Конечно, было глупо, абсолютно глупо приставать к врачу. В любой момент фараоны могли догадаться, что обуглившийся в сгоревшей машине труп не мой. Впрочем, я вылил на труп и на машину весь оставшийся в баке бензин, прежде чем исчезнуть с места происшествия. Никаких следов, никаких отпечатков пальцев не должно было остаться. За исключением моего башмака, который я предусмотрительно отбросил в сторону от огня. Но если они умнее, чем я рассчитываю? Если уже информированы о моем побеге? Если решили сравнить картограмму состояния зубов трупа в машине с той, которая заполнена на меня дантистом в тюрьме? Если так, то рано или поздно они явятся сюда, будут задавать вопросы, и, конечно, лекарь прикинет, что к чему, догадается, кто я такой. Но я должен был знать, действительно Папа так плох, как сообщила мне Эдвина. К тому же, я никогда не отличался терпением.
Врач оправил свою одежду и, казалось, обрел прежний, исполненный чувства собственного достоинства, вид.
— Он… Судья Миллер очень слаб. Настолько, что не может двигаться. Больше недели он вряд ли проживет.
Его глаза впились в мое лицо, ища на нем следы горя. Но пребывание в федеральной тюрьме научит любого не выдавать свои чувства.
Видимо разочарованный, он добавил:
— У него рак легких в последней стадии.
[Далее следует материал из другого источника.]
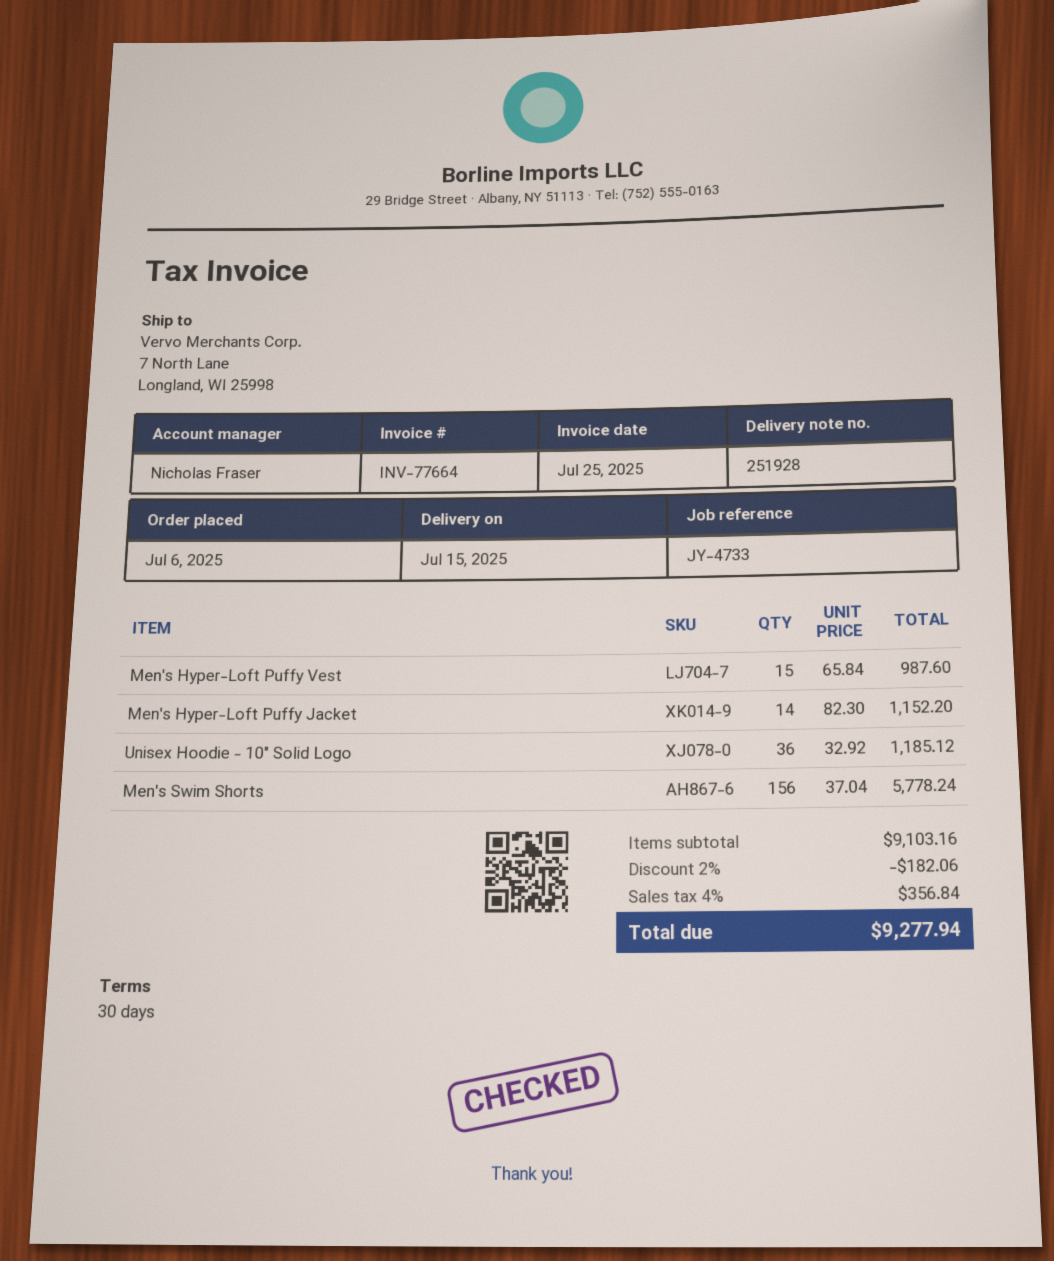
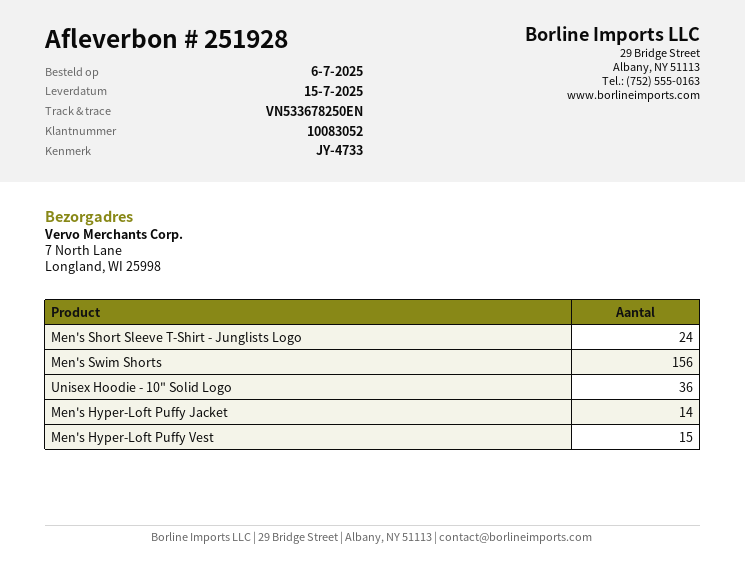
Men's Short Sleeve T-Shirt - Junglists Logo: none -> 24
Судья обречен. Но он не чувствует боли.
Я вновь сделал движение головой. На этот раз в сторону двери.
— Вам известно, где выход. Я вас провожать не буду. Стоя у лестницы, Эдвина разыграла сцену возмущения по поводу моего обращения с врачом. Лицемерные спектакли стали обычными в нашем доме, с тех пор как Род женился на ней. Папа и я в этих представлениях не участвовали.
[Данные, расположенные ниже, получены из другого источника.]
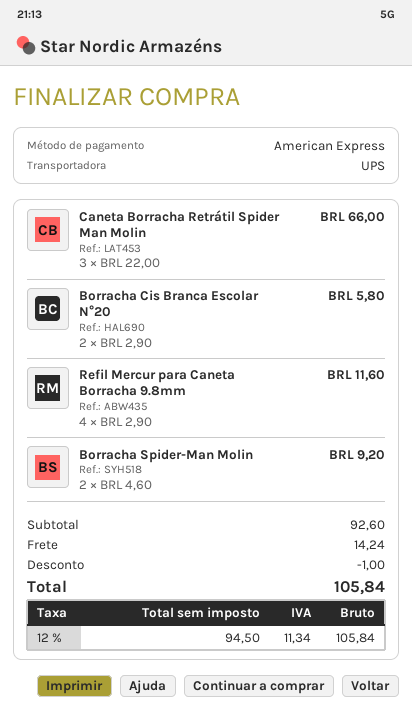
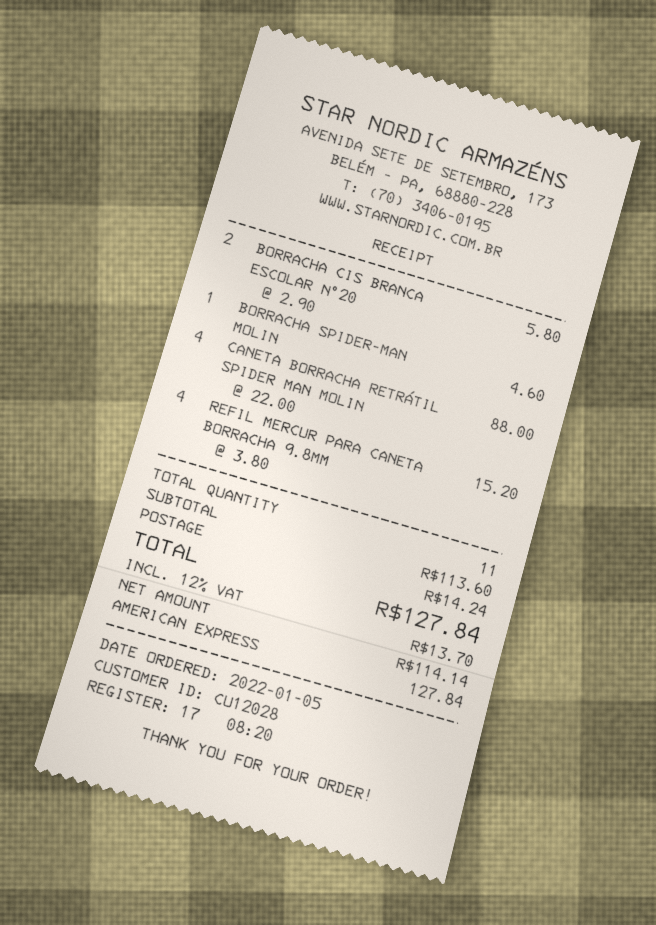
Caneta Borracha Retrátil Spider Man Molin: 3 x 22.00 = 66.00 -> 4 x 22.00 = 88.00
Refil Mercur para Caneta Borracha 9.8mm: 4 x 2.90 = 11.60 -> 4 x 3.80 = 15.20
Borracha Spider-Man Molin: 2 x 4.60 = 9.20 -> 1 x 4.60 = 4.60
subtotal: 92.60 -> 113.60
discount: 1.00 -> none
net: 94.50 -> 114.14
tax: 12% = 11.34 -> 12% = 13.70
total: 105.84 -> 127.84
— Я же сказала тебе, что твой отец смертельно болен. И я запрещаю тебе…
— Запрещай Роду. Возможно, твои запреты ему нравятся.
Войдя в спальню родителей, я увидел неподвижную руку Папы, немощно свисавшую с края кровати. Дым от сигареты, которую он держал между пальцами, поднимался тонкой струйкой к потолку. Когда-то эта рука обладала крепкими мускулами, и я навсегда запомнил затрещины, иногда мне достававшиеся в детстве от него. Сейчас у Папы не осталось сил, чтобы удержать перед собой сигарету. Беспомощный вид отца вызвал во мне щемящее чувство жалости, подобное чувству, которое я испытал когда-то, глядя на нашу любимую охотничью собаку, разорванную разъяренным медведем.
Побледневшая мать поднялась из кресла, стоявшего у кровати. Я заключил ее в объятия.
— Здравствуй, Мама!
Я почувствовал, как она напряглась в моих руках, но я знал, что она меня не оттолкнет. Не позволит себе этого в комнате Папы.
Услышав мой голос, больной повернул голову в нашу сторону. Серебряная седина его волос чуть заискрилась. Близость кончины придала его глазам почти прозрачность, и они были бледно-голубыми как легкая тень облаков на свежем снегу.
— Крис… Это ты, мой мальчик, черт бы тебя побрал… — медленно произнес он еле слышным голосом. — Признаться, я очень рад увидеть тебя.